Setelah acara curhat panjang lebar, dan Taka benar-benar
tidak dianggap, akhirnya Minji menyadari kepentingan kedatangan kita. Dia
menyelesaikan penandatanganan berkas, sambil berjanji untuk ikut membuat acara
perusahaanku sukses. Kembali Minji berganti topik, seakan baru saja hal itu
terlintas di kepalanya,
“kau tahu, YH sangat produktif sejak kau tinggal. Dia
menyelesaikan beberapa lagu dalam waktu singkat. Dan kau dengar kan lagunya,
bernada seperti apa. Dia benar-benar merindukanmu, kurasa.”
Dasar, Minji sok tahu banget, gerutuku dalam hati.
akhirnya pekerjaan yang harus aku dan Taka lakukan selesai juga. kamipun bersiap meninggalkan gedung. aku mendesah pelan saat berjalan kembali menuju mobil. dalam hati aku bersyukur aku tidak bertemu manajer YH ataupun Hyung, atau siapapun yang malah akan membuat pertahananku jebol. namun sesuatu terjadi kemudian.
saat tanganku terulur untuk membuka pintu mobil, aku menoleh pada mobil merah yang berjalan pelan dua mobil di belakang mobil Taka. aku masih mengenali mobil itu. mobil sport merah milik YH. jantungku langsung berdebar keras. aku dengan gugup segera membuka pintu mobil, dan masuk ke dalam mobil dengan terengah-engah. aku mengerjap-ngerjapkan mataku, menarik nafas panjang, duduk bersandar di dalam mobil. dadaku semakin sesak saat kepalaku justru secara reflek menoleh ke belakang dan kulihat YH dengan jins dan kaus putih turun dari mobilnya. aku merasa waktu seakan berhenti berputar, kepalaku tiba-tiba pening, namun aku tak ingin berpaling. aku semakin lemah dan tak sanggup melupakannya.

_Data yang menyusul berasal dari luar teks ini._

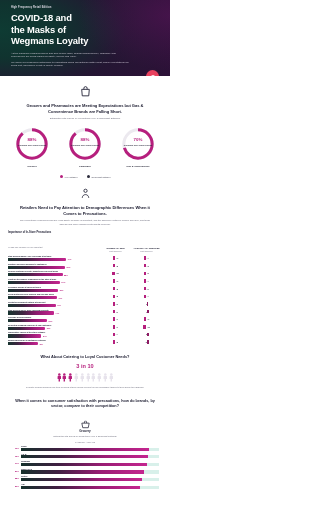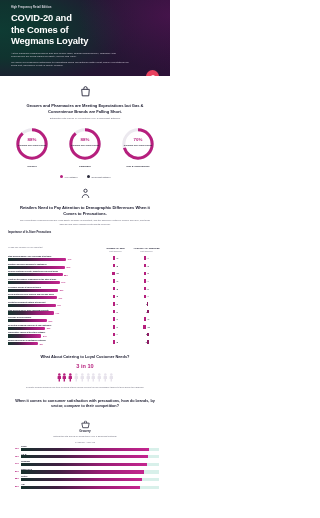"COVID-20 and" span { text: COVID-20 -> COVID-18 }
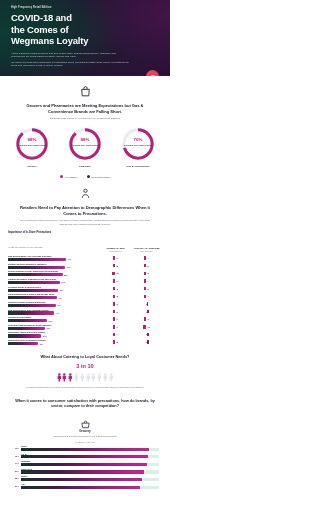"the Comes of" span { text: Comes -> Masks }
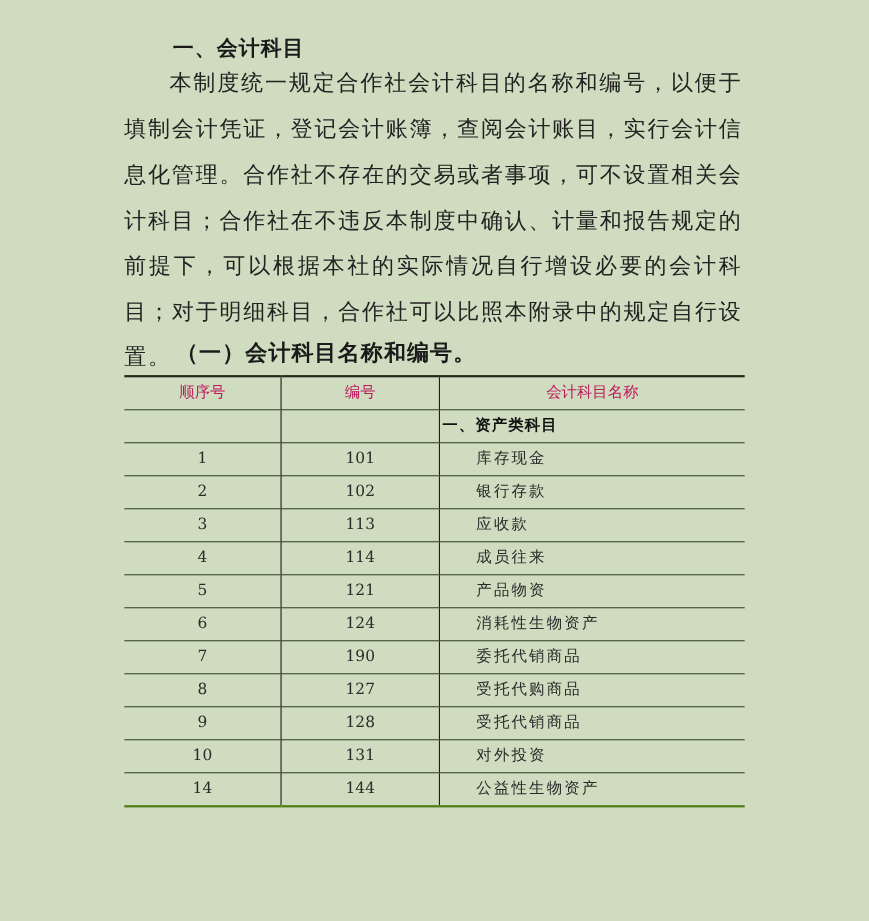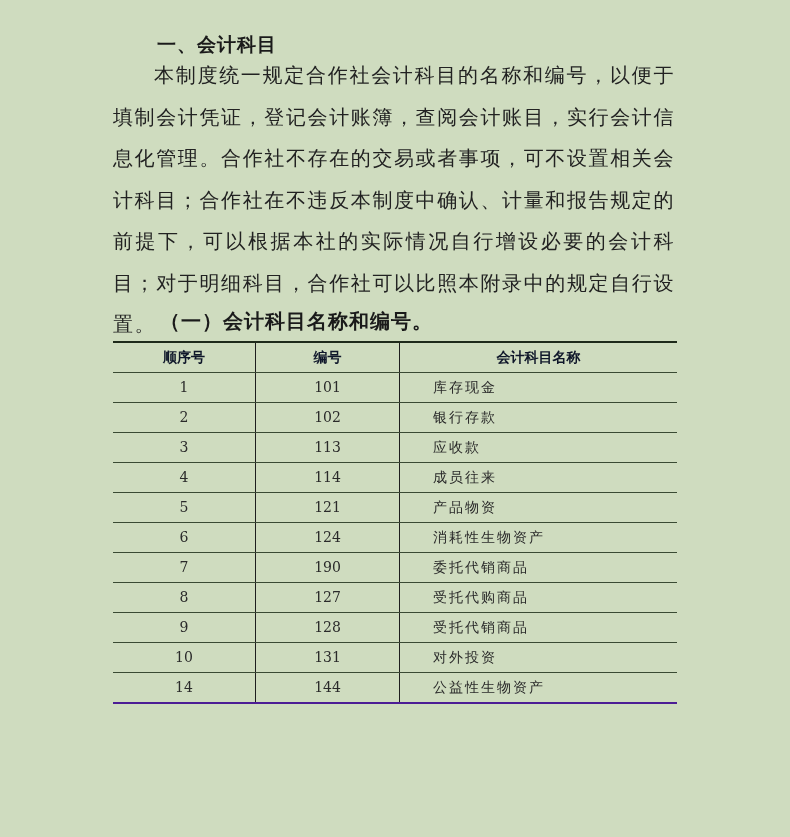"顺序号" table.accounts th { color: #0f172a -> #be185d; font-weight: bold -> normal }
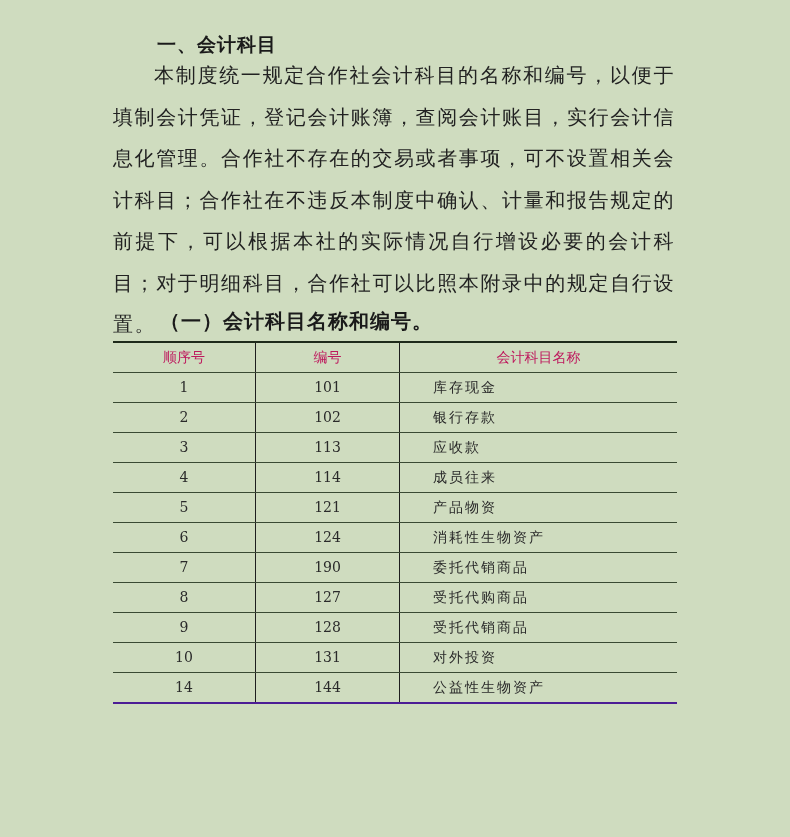"一、资产类科目" tr { html: none -> <tr> <td></td> <td></td> <td>一、资产类科目</td> </tr> }
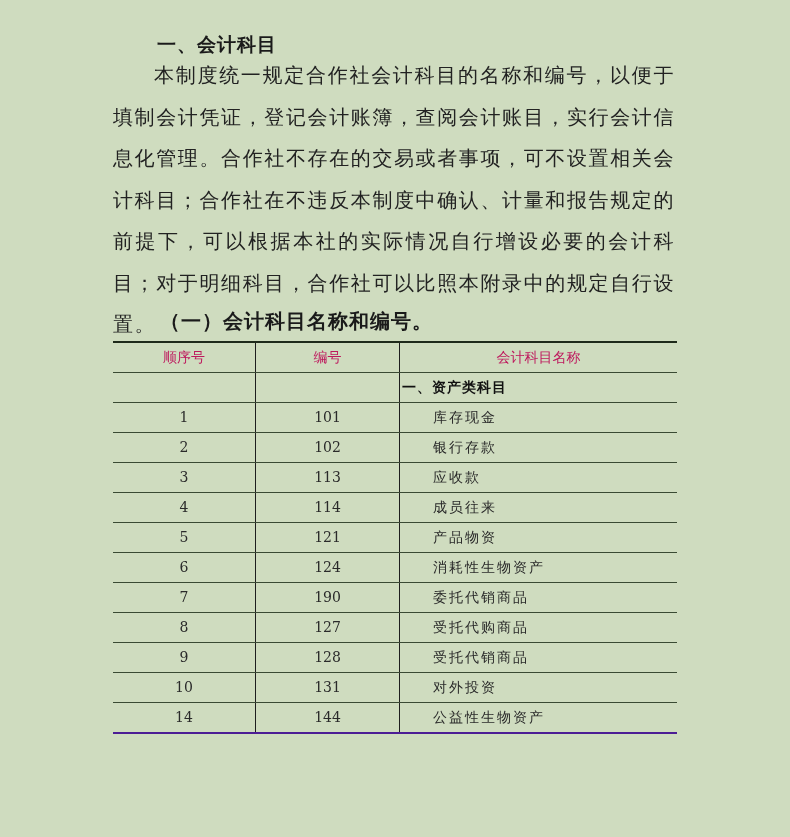"14" table.accounts tbody tr:last-child td { border-bottom: 2px solid #4c1d95 -> 2px solid #4d7c0f }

Kami berlalu meninggalkan gedung itu, dan acara ke starbuk seperti yang dijanjikan Taka justru berlalu bagai asap. entahlah, mungkin suasana hati Taka berubah ketika keluar gedung tadi. aku tidak terlalu perduli. yang jelas, ekspresi Taka benar-benar berbeda dari ketika berangkat tadi. aku merasa sesuatu yang dikatakan Minjilah yang menjadi penyebabnya. hatiku sedang dipenuhi bayang-bayang indah YH, segala kenanganku tentangnya. jadi aku tidak perlu terlalu memperhatikan Taka.
kita membisu dalam perjalanan kembali ke kantor.
"kamu pernah bekerja di FNC ya?" akhirnya Taka buka suara.
aku tak sanggup menjawabnya. aku tahu jika aku menjawabnya dengan apapun, dia pasti tidak percaya, jadi aku hanya memilih diam. aku tak mau menyangkal, tapi aku juga tak mau mengiyakan. aku hanya belum siap untuk menjelaskan padanya. kemudian Taka berujar lagi, menutup keheninganku,"oke, kamu berhutang satu jawaban padaku"
aku masih belum tahu harus tersenyum atau apapun, aku hanya menatapnya. karena di dalam kepalaku hanyalah bayangan YH yang tadi sekilas kutemui. bayangan bahwa YH masih hidup, sehat, dan nyata, hal itu mampu membuat duniaku serasa berhenti berputar.
"kau jangan melupakan tugas kita hari ini." Taka membawaku kembali pada kenyataan, seakan yang baru saja aku lewati memang benar-benar mimpi.
aku menyelesaikan tugas dengan ringan, sekilas kadang tersungging senyuman, aku merasa hari ini tiba-tiba saja cerah.